WORK REQUIRED: The tail of the records, from the line containing "justify-content: flex-end ->" through the final line, should be printed exactly and on its own.
EXTRACTED RECORDS Block Start
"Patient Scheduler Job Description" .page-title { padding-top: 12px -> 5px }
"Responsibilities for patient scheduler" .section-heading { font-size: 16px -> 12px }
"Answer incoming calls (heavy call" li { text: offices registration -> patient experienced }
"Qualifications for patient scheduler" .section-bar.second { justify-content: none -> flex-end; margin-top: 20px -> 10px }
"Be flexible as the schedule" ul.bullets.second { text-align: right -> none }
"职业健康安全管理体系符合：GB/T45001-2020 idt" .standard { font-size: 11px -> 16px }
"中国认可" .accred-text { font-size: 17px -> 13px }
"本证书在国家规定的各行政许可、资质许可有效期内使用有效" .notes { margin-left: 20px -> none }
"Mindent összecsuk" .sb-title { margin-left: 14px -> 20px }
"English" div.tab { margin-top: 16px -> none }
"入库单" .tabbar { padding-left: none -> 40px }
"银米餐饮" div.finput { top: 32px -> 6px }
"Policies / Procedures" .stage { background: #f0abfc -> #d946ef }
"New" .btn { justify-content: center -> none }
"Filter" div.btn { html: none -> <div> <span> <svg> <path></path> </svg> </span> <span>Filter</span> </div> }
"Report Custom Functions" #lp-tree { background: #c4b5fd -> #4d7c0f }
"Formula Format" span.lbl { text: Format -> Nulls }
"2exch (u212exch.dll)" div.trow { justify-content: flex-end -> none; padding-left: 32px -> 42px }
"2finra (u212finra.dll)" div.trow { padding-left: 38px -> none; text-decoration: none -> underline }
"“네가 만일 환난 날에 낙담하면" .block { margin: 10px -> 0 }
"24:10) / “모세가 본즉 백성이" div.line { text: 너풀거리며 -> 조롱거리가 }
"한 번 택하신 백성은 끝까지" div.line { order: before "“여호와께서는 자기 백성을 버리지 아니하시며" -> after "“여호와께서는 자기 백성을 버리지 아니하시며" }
EXTRACTED RECORDS Block End
ANSWER TO THIS PROBLEM:
"2exch (u212exch.dll)" div.trow { justify-content: flex-end -> none; padding-left: 32px -> 42px }
"2finra (u212finra.dll)" div.trow { padding-left: 38px -> none; text-decoration: none -> underline }
"“네가 만일 환난 날에 낙담하면" .block { margin: 10px -> 0 }
"24:10) / “모세가 본즉 백성이" div.line { text: 너풀거리며 -> 조롱거리가 }
"한 번 택하신 백성은 끝까지" div.line { order: before "“여호와께서는 자기 백성을 버리지 아니하시며" -> after "“여호와께서는 자기 백성을 버리지 아니하시며" }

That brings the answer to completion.